• Viens que je te croque ou un enfant qui mord

    article issu de : http://lesvendredisintellos.com/2014/09/20/viens-que-je-te-croque-ou-un-enfant-qui-mord/

    Je me suis intéressée au sujet de l’enfant qui mord suite aux morsures infligées par M.. Sur mon blog je raconte mon voyage dans le monde des morsures. Dans notre famille de trois, la non-violence éducative fait partie de nos valeurs. On ne veut pas le punir, on ne veut pas le frapper, on ne veut pas l’engueuler… mais on ne veut pas qui morde ! Il a mordu* et une moijesaistout a sifflé « il faut qu’ils le punissent !« ,

    Je m’interroge donc sur ce cas pratique : l’enfant et la morsure. Est-ce que nous sommes des mauvais parents puisqu’il mord ? Est-ce qu’on doit accepter qu’il soit une terreur ? Va-t-on être obligé de le punir pour qu’il comprenne ?

    Non, non et non ! Ce n’est mon humble avis de maman avec un premier enfant et les neurones en ébullition, mais non, nous ne sommes pas des mauvais parents. Mordre est un geste non tolérable mais naturel, ça arrive. Ne pas le diaboliser ni le banaliser ! A nous de lui montrer d’autres façons de gérer cet excès de frustration / colère. Non M. n’est pas une terreur. Parfois ce petit garçon par ailleurs adorable n’arrive pas encore à communiquer autrement mais ça viendra. A nous de l’accompagner. Et non on n’est jamais obligé d’utiliser la violence pour contrer la violence.

    Si mon chef et des copains m’ont dit « Mords-le, y’a que comme ça qu’il comprendra » et « S. aussi à mordu, dès que B. le papa l’a mordu, elle n’a plus jamais recommencé », est-ce que la littérature nous donne d’autres pistes, notamment non-violentes ?

    Sur Internet, les sites de parentalité type doctissimo, infobebes, magicmaman… ont tous un billet dans le genre « Que faire si notre enfant mord ? », « L’enfant qui mord », « Au secours, mon enfant mord », « Pourquoi un enfant mord ? »Trois catégories de conseils : trouver et comprendre les causes de la morsure, réagir face à son enfant qui mord et comment l’empêcher de mordre de nouveau.

    1. Comprendre les causes de la morsure

    L’âge a son importance : mordre à un an ou mordre à 8 ans n’a pas la même explication.

    Autour d’un an, un bébé teste sa mâchoire et les effets de ses morsures sur les objets… et les êtres vivants.

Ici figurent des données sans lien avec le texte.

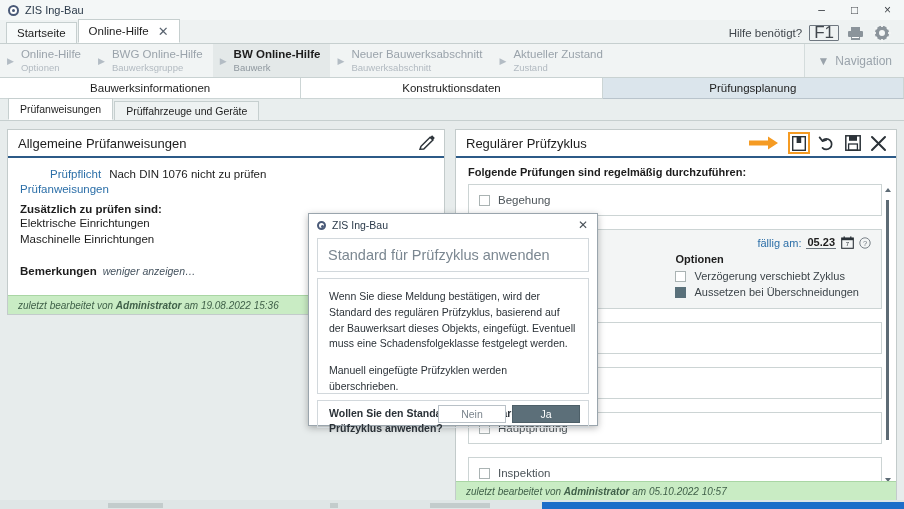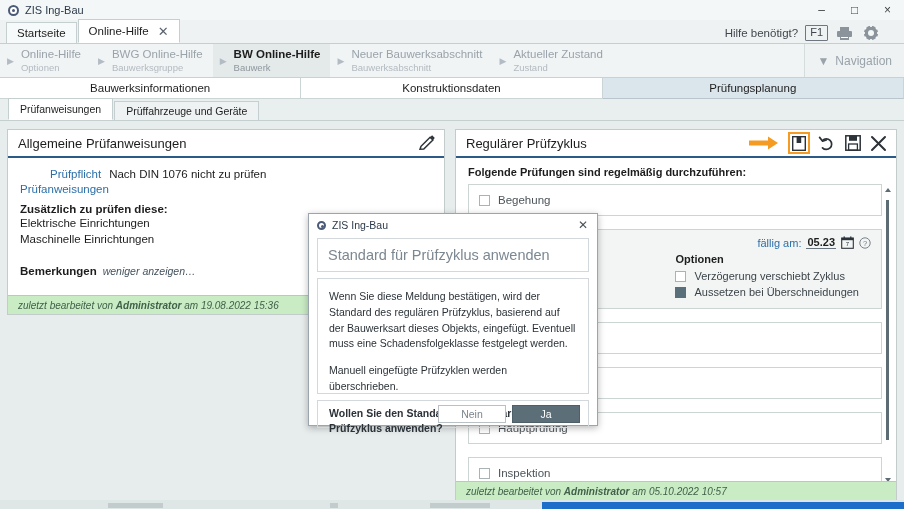"Hilfe benötigt?" .helprow { padding-right: 24px -> 13px }
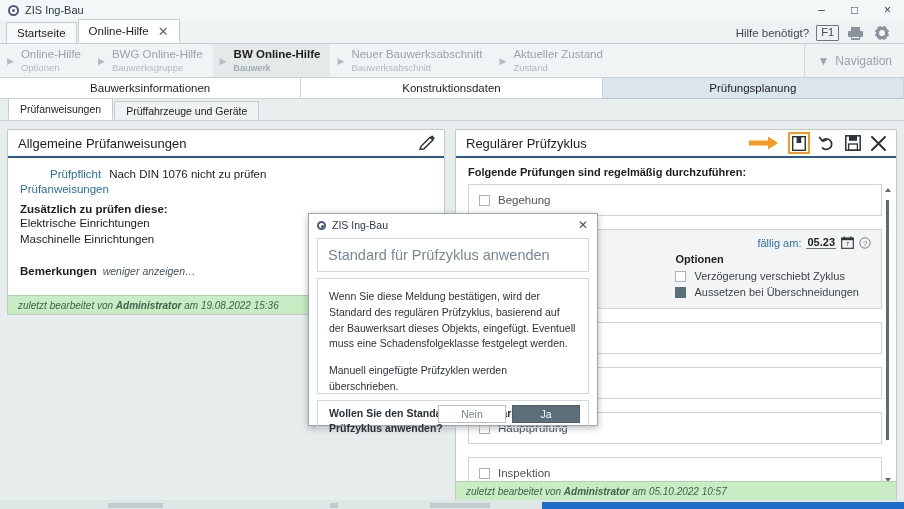"F1" .f1key { font-size: 11px -> 17px }
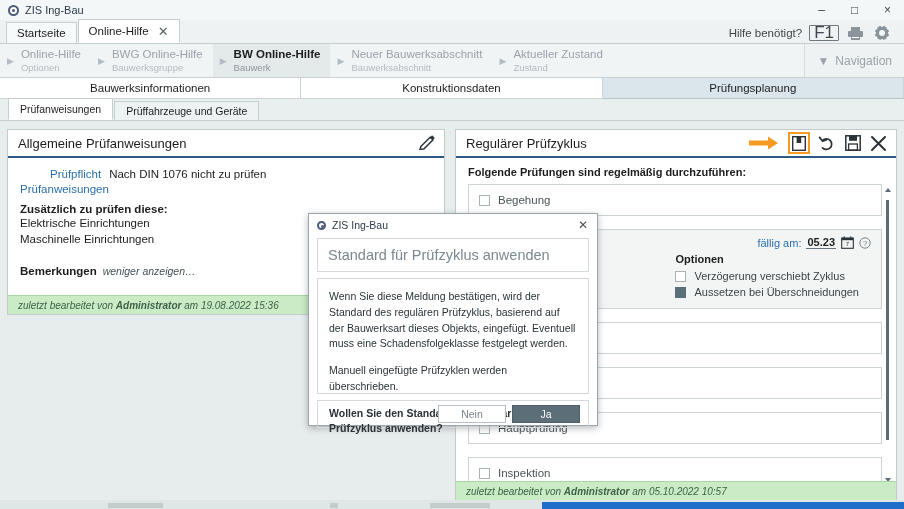"Zusätzlich zu prüfen diese:" div.bold-line { text: diese -> sind }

    Puis après 2 ans (ça dépend des enfants car M. a 14 mois est déjà dans cette phase) Doctissimo nous dit : « pour attirer l’attention, défendre son territoire, obtenir ce qu’on lui refuse, manifester sa colère ou, plus étonnant, une pulsion d’amour. » Idem chez Magic maman qui nous parle de la « phase d’opposition« .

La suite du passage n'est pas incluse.